Jeudi 3 février, la Banque centrale européenne a conservé son cap monétaire accommodant malgré une inflation record en zone euro. Mais pour combien de temps ? André Cartapanis dresse les perspectives d’actions avec des marges de manœuvres très serrées. A première vue, les banques centrales des pays développés ne devraient guère avoir d’hésitations quant à l’orientation des politiques monétaires. On assiste à la combinaison d’une accélération de l’inflation (+ 5,1% en janvier dans la zone euro) et d’un fort rebond de la croissance, après la récession de 2020, accompagné de créations d’emplois et conduisant à un taux de chômage parmi les plus bas depuis longtemps. Il n’y a donc pas de conflit d’objectifs : en menant une politique monétaire moins accommodante, et en relevant les taux d’intérêt directeurs, on peut faire d’une pierre deux coups en s’attaquant à l’inflation sans trop risquer de dégrader l’emploi. Pourquoi, alors, les banquiers centraux sont-ils si hésitants, surtout dans la zone euro, en laissant les taux directeurs inchangés tout en annonçant leur remontée possible fin 2022 ou en 2023 ?

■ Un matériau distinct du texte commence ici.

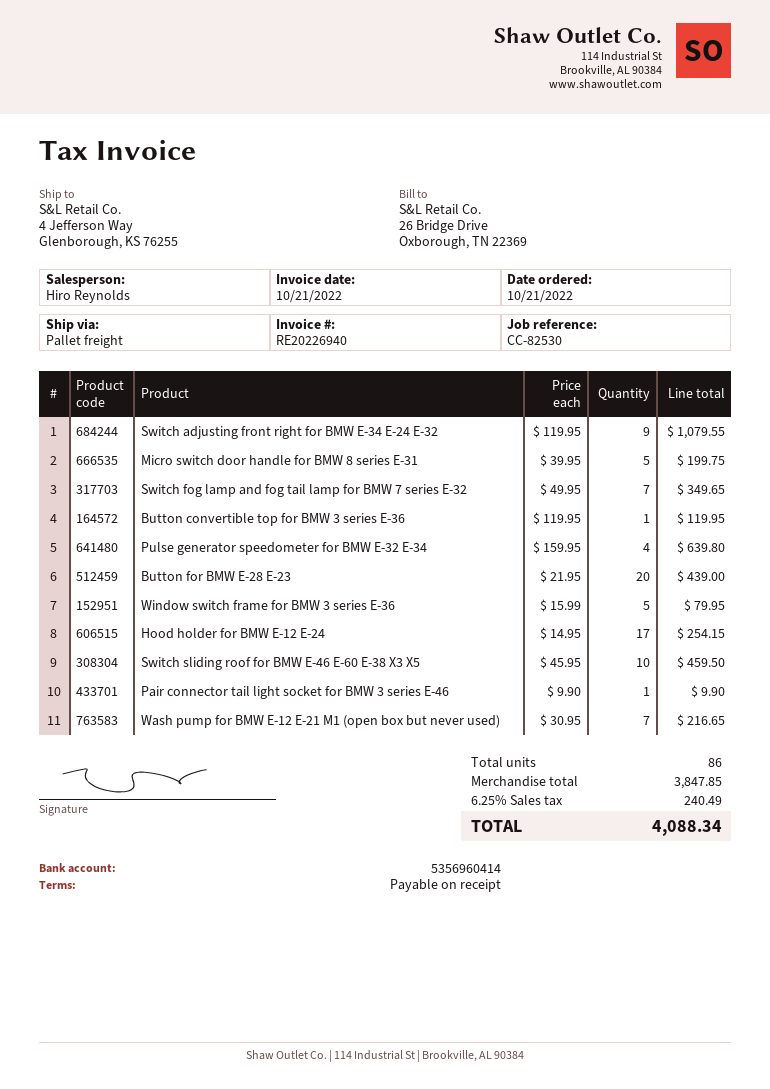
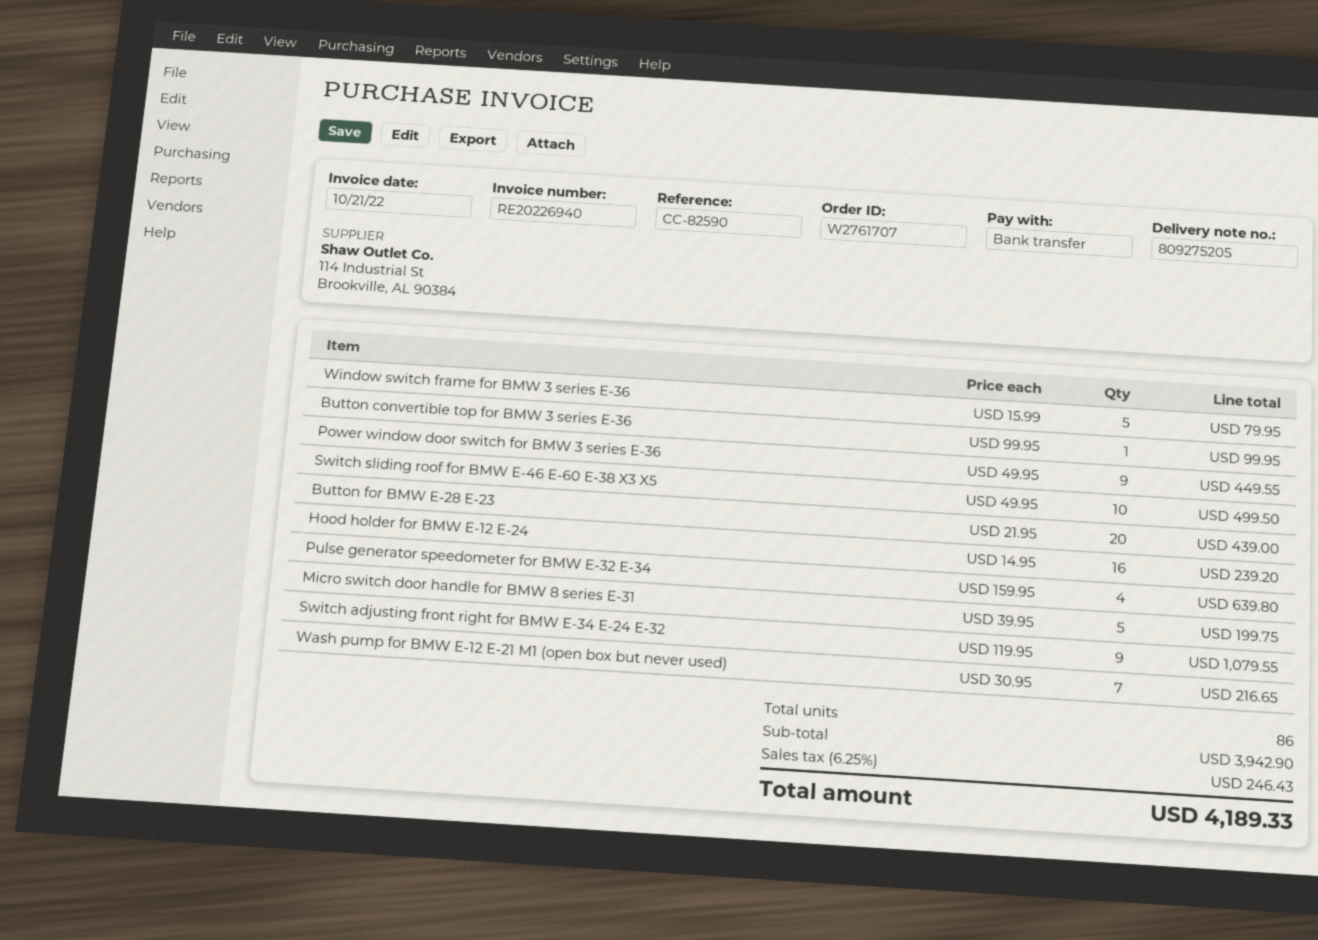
reference: CC-82530 -> CC-82590
Switch fog lamp and fog tail lamp for BMW 7 series E-32: 7 x 49.95 = 349.65 -> none
Button convertible top for BMW 3 series E-36: 1 x 119.95 = 119.95 -> 1 x 99.95 = 99.95
Hood holder for BMW E-12 E-24: 17 x 14.95 = 254.15 -> 16 x 14.95 = 239.20
Switch sliding roof for BMW E-46 E-60 E-38 X3 X5: 10 x 45.95 = 459.50 -> 10 x 49.95 = 499.50
Pair connector tail light socket for BMW 3 series E-46: 1 x 9.90 = 9.90 -> none
Power window door switch for BMW 3 series E-36: none -> 9 x 49.95 = 449.55
subtotal: 3847.85 -> 3942.90
tax: 6.25% = 240.49 -> 6.25% = 246.43
total: 4088.34 -> 4189.33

Des préoccupations de plus long terme
Premièrement, les effets des politiques monétaires s’exercent de moins en moins par le canal du crédit et par l’impact mécanique des taux sur le volume du crédit, la demande globale et, in fine, sur l’inflation ou la croissance. Le poids des marchés financiers, des prix d’actifs, des effets richesse, des niveaux d’endettement, pas seulement des Etats mais aussi des ménages et des entreprises, est devenu dominant. D’où, d’ailleurs, les explications de Jerome Powell ou de Christine Lagarde, lors des conférences de presse faisant suite aux réunions des comités de politique monétaire, en direction des « marchés » bien plus que des entreprises, et moins encore des ménages. Or, une hausse des taux conduit inévitablement à une montée des risques, à des tensions sur la soutenabilité de l’endettement public ou privé, à une fragilisation des bilans, à des ajustements brutaux et des réallocations d’actifs sur les marchés d’actions et les marchés obligataires, à une volatilité accrue. Sans parler des effets sur les pays émergents. De quoi hésiter !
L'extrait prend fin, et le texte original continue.